Multi-threaded render discussion #1

classic Classic list List threaded Threaded
12 messages Options
Reply | Threaded
Open this post in threaded view
|

Multi-threaded render discussion #1

MichaelAtOz
Administrator
This is to save clogging up GitHub.

Re Multithreaded CGAL geometry evaluation #1980.
Snapshot 2017.04.05...multithread here. You need to enable the feature in preferences.

I have some spooky results to collate, it will take a little while.

In the mean time, I'd be interested in results of anyone rendering the  following CSG file.
random-threads-k=566519-n=4000-parts=64.csg (generated by slightly different  code than I posted on GitHub)
(anywhere from <2 minutes to 5+ minutes to render depending on PC, I wouldn't try on under-powered systems)

If you don't get an error, set the openscad.exe process CPU affinity to a reduced number of CPUs ~50%/75% of cores/threads.


Admin - PM me if you need anything,
or if I've done something stupid...

Unless specifically shown otherwise above, my contribution is in the Public Domain; to the extent possible under law, I have waived all copyright and related or neighbouring rights to this work.
Obviously inclusion of works of previous authors is not included in the above.


The TPP is no simple “trade agreement.” Fight it! http://www.ourfairdeal.org/ time is running out!
Reply | Threaded
Open this post in threaded view
|

Re: Multi-threaded render discussion #1

MichaelAtOz
Administrator
tl;dr - concurrency issues (presumably) & weird scheduling behavior.

This is all on my new box;
SSD 16 GB 4 core hyperthread  (8 threads)  i7-3770 (3.5/3.9 turbo GHz)
Windows 7 64 bit (fresh install - no updates applied - still un-authenticated)
Snapshot 2017.04.05/64
Microsoft sysinternals process-explorer monitoring, little else running.

I first came across the error using the random-thread code on my 2 core (non hyper) system, then was able to get it repeating by using the same key seed. Then as Marius pointed out, using the exported CSG would ensure the repeatability.

So I whittled the threads down to the CSG file posted above. On my new box:
"Threaded traversal phase 1: Generating 4003 leaf geometries
Threaded traversal phase 2: Spawning 16075 threads on 8 cores"

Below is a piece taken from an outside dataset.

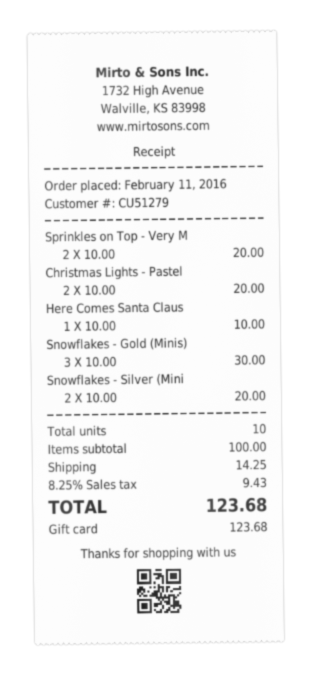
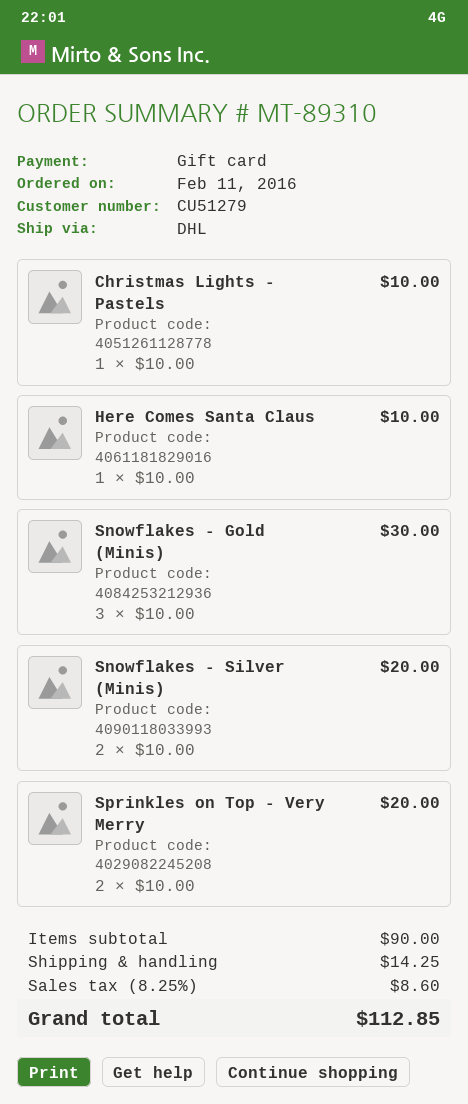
Christmas Lights - Pastel: 2 x 10.00 = 20.00 -> 1 x 10.00 = 10.00
subtotal: 100.00 -> 90.00
tax: 8.25% = 9.43 -> 8.25% = 8.60
total: 123.68 -> 112.85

All results below are rendering that file, unless mentioned otherwise. All renders were preceded by a Flush Caches.

Background.
The i7-3370 has 4 cores hyperthreaded, "For each processor core that is physically present, the operating system addresses two virtual (logical) cores and shares the workload between them when possible. The main function of hyper-threading is to increase the number of independent instructions in the pipeline; it takes advantage of superscalar architecture, in which multiple instructions operate on separate data in parallel. With HTT, one physical core appears as two processors to the operating system, allowing concurrent scheduling of two processes per core. In addition, two or more processes can use the same resources: if resources for one process are not available, then another process can continue if its resources are available."

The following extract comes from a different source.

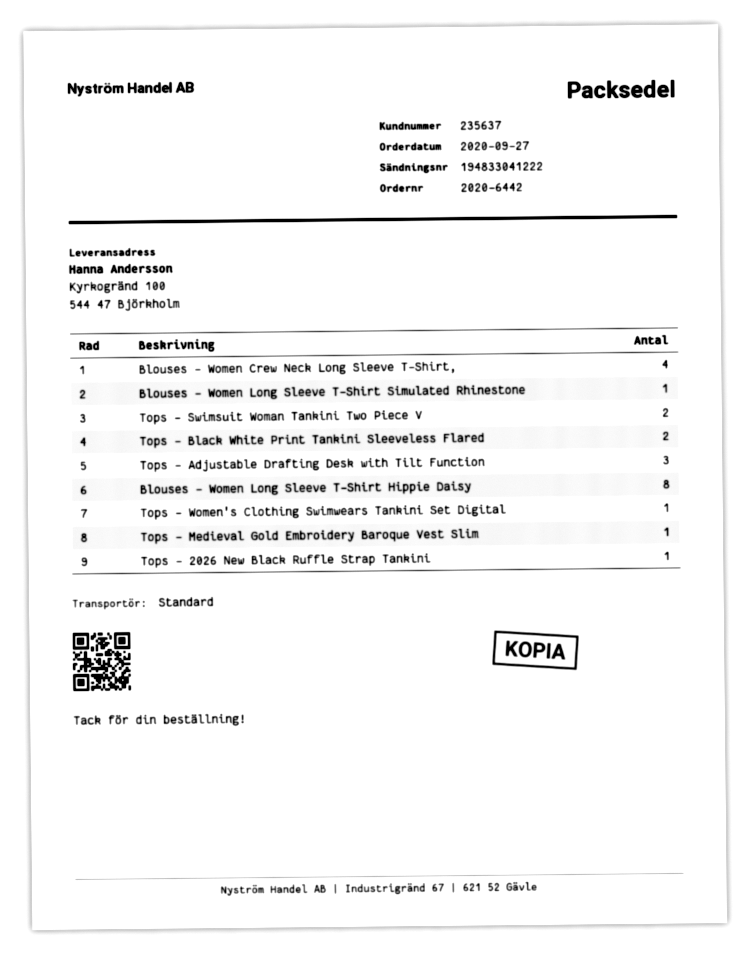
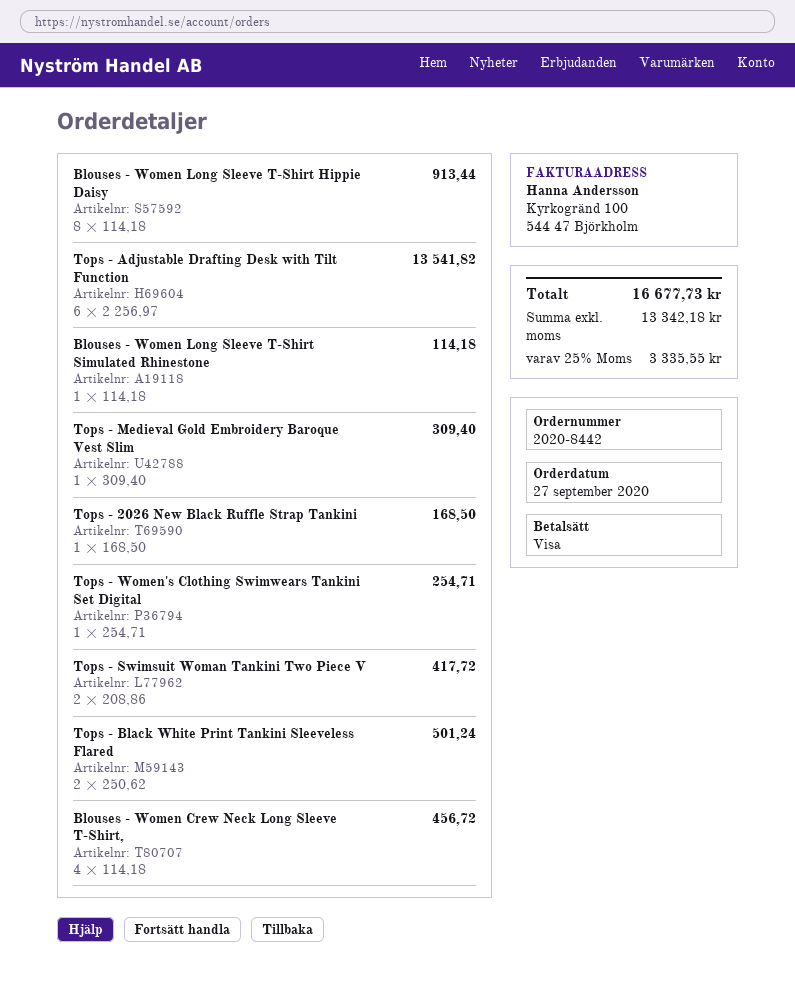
order number: 2020-6442 -> 2020-8442
Tops - Adjustable Drafting Desk with Tilt Function: 3 -> 6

So to Windows it looks like 8 CPUs 0-7, each pair (0-1,2-3,4-5,6-7) is one core, with 1 physical processor and one 'logical' processor. "the logical processors in a hyper-threaded core share the execution resources. These resources include the execution engine, caches, and system bus interface; the sharing of resources allows two logical processors to work with each other more efficiently, and allows a logical processor to borrow resources from a stalled logical core (assuming both logical cores are associated with the same physical core). A processor stalls when it is waiting for data it has sent for so it can finish processing the present thread."

So, in terms of CPU use, 1 thread at 100%, shows as 12.5% CPU usage, with pipelining, well cached threads can be seen to use 12.5% on all 8 threads.

Note that the multi-threaded C code uses a non-yielding Spinlock, a tight loop waiting for the lock to be freed. I speculate here, that if I wrote the kernel and/or the compiler optimiser, I would detect a spin condition and yield to other processes rather than chewing the CPU.  

Windows allows the "processor affinity" to be set for a process, 8 check boxes to select which threads are available to the process, all 8 by default.

Results.
tl;dr - changing the affinity, causes a CGAL error in some configurations (I speculate that this is due to a concurrency issue), and affects the thread behavior in strange ways (I speculate that the spinlock may have some issue with CPU cache architecture peculiarities)

End of part 1 - I need a break...  
Admin - PM me if you need anything,
or if I've done something stupid...

Unless specifically shown otherwise above, my contribution is in the Public Domain; to the extent possible under law, I have waived all copyright and related or neighbouring rights to this work.
Obviously inclusion of works of previous authors is not included in the above.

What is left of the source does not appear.